20090826

Packin it up.. again!

I have started the process yet again of packing up my room for what I hope is a move that will result in my putting down roots for the first time in my adult life.  I usually move in a moment's notice so having months to plan has been fantastic, and yet I have no idea what to do with it...  I absolutely enjoy the process of simplifying and de-cluttering does that make me nuts? Hmm...  I was looking out my window this morning and thinking about my time in NYC and the parts I will miss... but how ready I am to move on :)  And I journey on!  Love the adventure that life is.


-P

20090820

MY NY: AC? HA!

Welcome to My NY I have been wanting to do posts entitled "My NY"  things in this city from my perspective... and so with 61 days left in the city :)  I begin!  Better late than never right?  

... it's hot and my window fan (not pictured above is blowing some type of warm air in my general direction I have lots of experience with the heat so it's really not that much of a bother, but today it's getting to me.... this AC unit above is from last year when we thought it would be a good idea... turns out bills went up and cooling really never happened!  Oh Well :)  

And thats My NY!

-P

20090813

Can anyone help?

Hello out there?  Does anyone read me?  I know I ask this crazy question when i only post once every six months.. but I have a feeling that I am going to be posting more often and I really dislike my page.  I love this Orange thing now... because I love orange.. but I am struggling with the design part of this.  I want to like my layout and I can do lots of things but layout design is not something I am great at.
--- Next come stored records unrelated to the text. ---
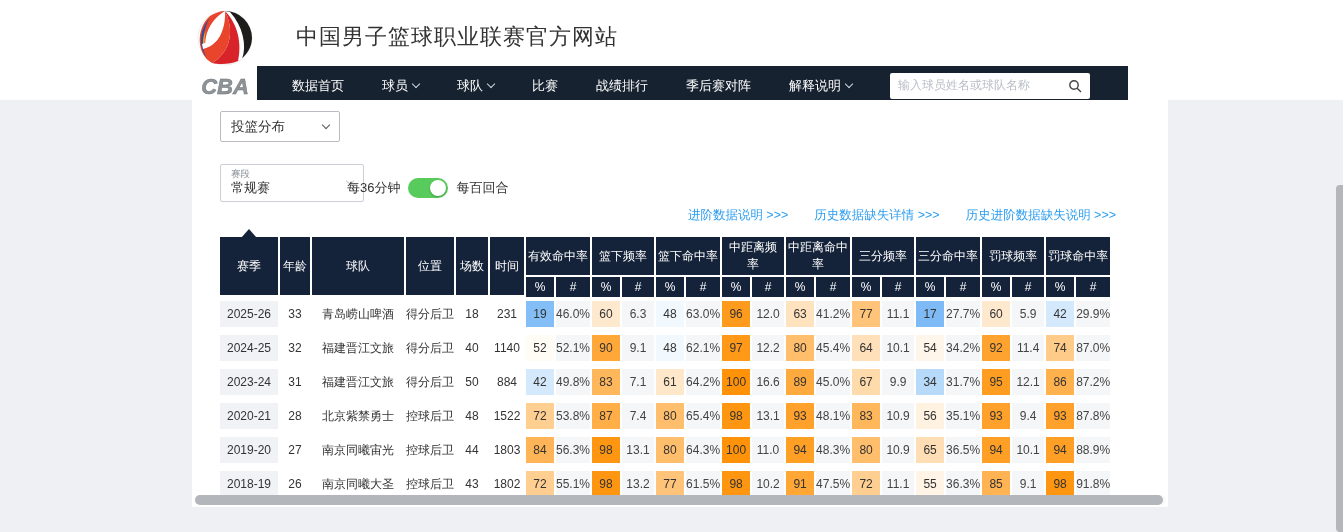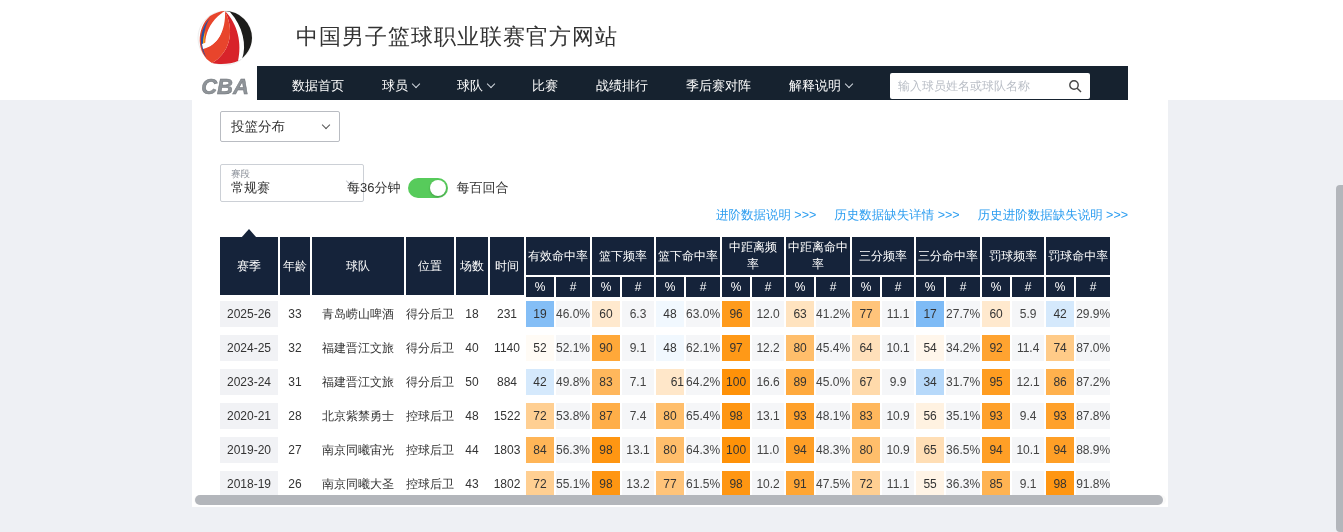--- a/index.html
+++ b/index.html
@@ -16,7 +16,7 @@
   .search-wrap { margin-left:auto; margin-right:38px; width:215px; height:26px; background:#fff; border-radius:2px;
     display:flex; align-items:center; padding:0 8px; }
   .search-wrap input { border:none; outline:none; flex:1; font-size:12px; color:#333;
-    font-family:Liberation Sans, sans-serif; }
+    font-family:Liberation Mono, monospace; }
   .search-wrap input::placeholder { color:#b9bec6; }
   .card { position:absolute; left:192px; top:100px; width:976px; height:407px; background:#ffffff; }
   .select1 { position:absolute; left:28px; top:11px; width:120px; height:31px; border:1px solid #b9bcc2; border-radius:2px;

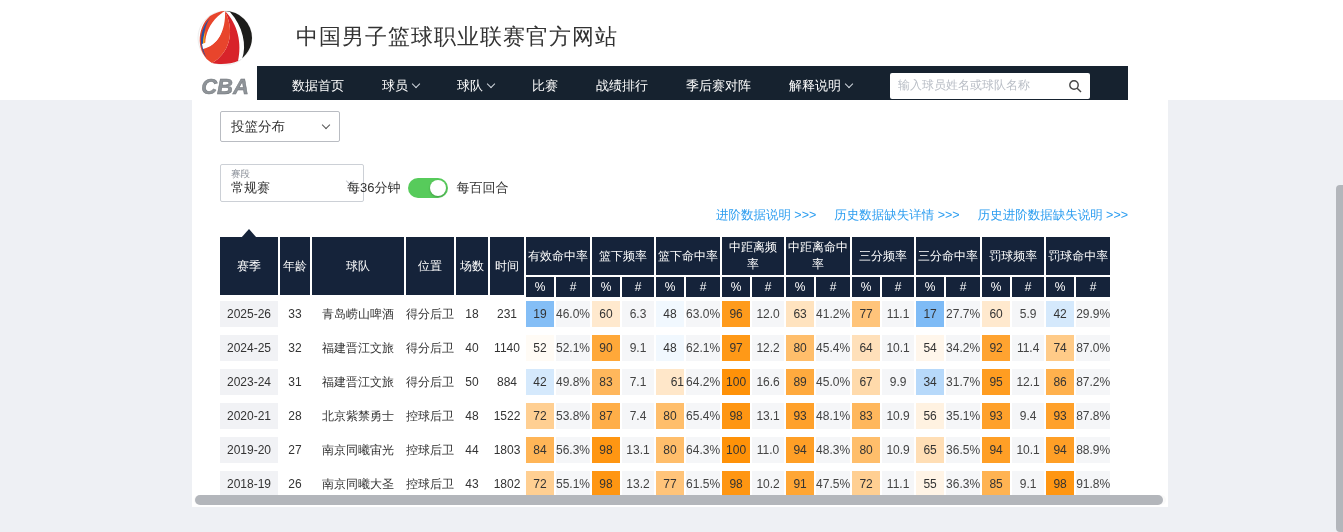--- a/index.html
+++ b/index.html
@@ -32,7 +32,7 @@
   .toggle .knob { position:absolute; right:2px; top:2px; width:16px; height:16px; border-radius:50%; background:#fff;
     box-shadow:0 1px 2px rgba(0,0,0,.25); }
   .note { position:absolute; left:28px; top:107px; font-size:12.5px; color:#2b9df0; }
-  .links { position:absolute; right:40px; top:107px; display:flex; gap:18px; }
+  .links { position:absolute; right:52px; top:107px; display:flex; gap:26px; }
   .links span { font-size:12.5px; color:#2b9df0; cursor:pointer; white-space:nowrap; }
   .tbl-wrap { position:absolute; left:26px; top:137px; }
   .tbl-arrow { position:absolute; left:49px; top:129px; width:0; height:0;

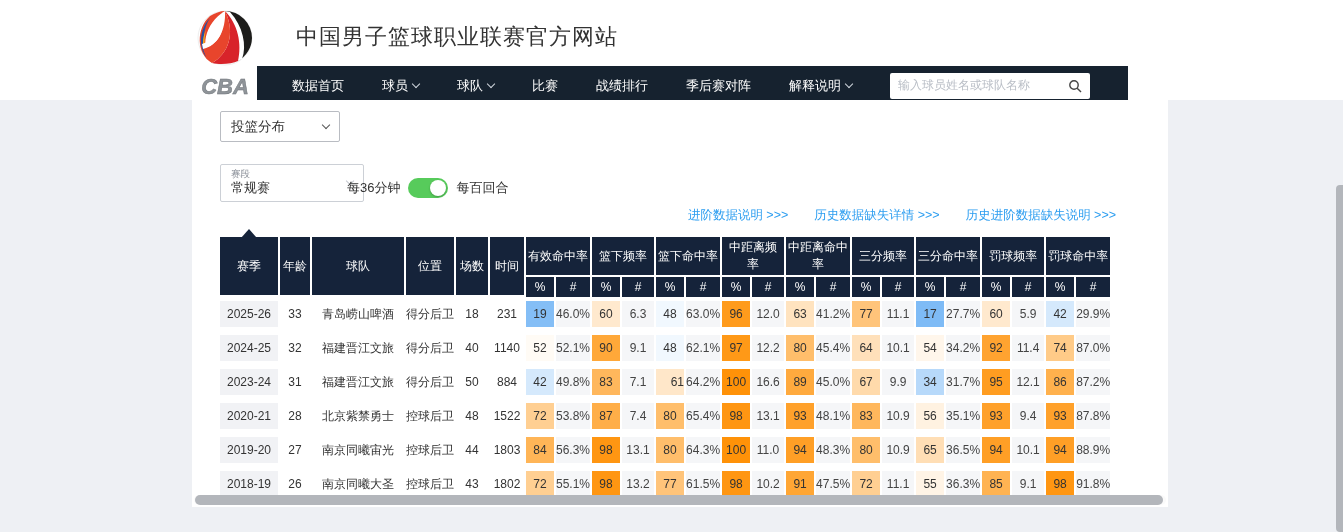--- a/index.html
+++ b/index.html
@@ -358,7 +358,7 @@
               <div class="box bg-num">7.1</div>
             </td>
             <td>
-              <div class="box" style="background: rgb(255, 231, 201); text-align: right;">61</div>
+              <div class="box" style="background: rgb(255, 231, 201);">61</div>
             </td>
             <td>
               <div class="box bg-num">64.2%</div>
Do I have anyone out there who would like to help  me out?


-P

Donde esta la Paz?

Holy Cow it's been almost 6 months since I was here.  I saw Julie and Julia last night and it was all about blogging and for some reason I think tonight is as good a time as any to "share my heart with the world"?   Since my Boys are up ( Yay football!)  I can turn down the volume and write a little.  


I leave NY in 68 days!  I know it's the exact step that I need to take   I love these times of extreme faith and seeming free-falling.  I know that God will work everything out because he promised he would and He's proven faithful thus far!  I don't really have the fear about that but rather there is a sort of panic that hits me when I try to figure out jobs to apply for.  I freeze up at this step a lot.  I can do anything!  I have experience in a million different things and yet I want more than anything to pursue the deepest desire in my heart and at the moment it feels so far away.   I am the first to talk about the Journey  and one step at a time but I am terrible at it. Well I'll take my own advice... breathe... pray and start again tomorrow!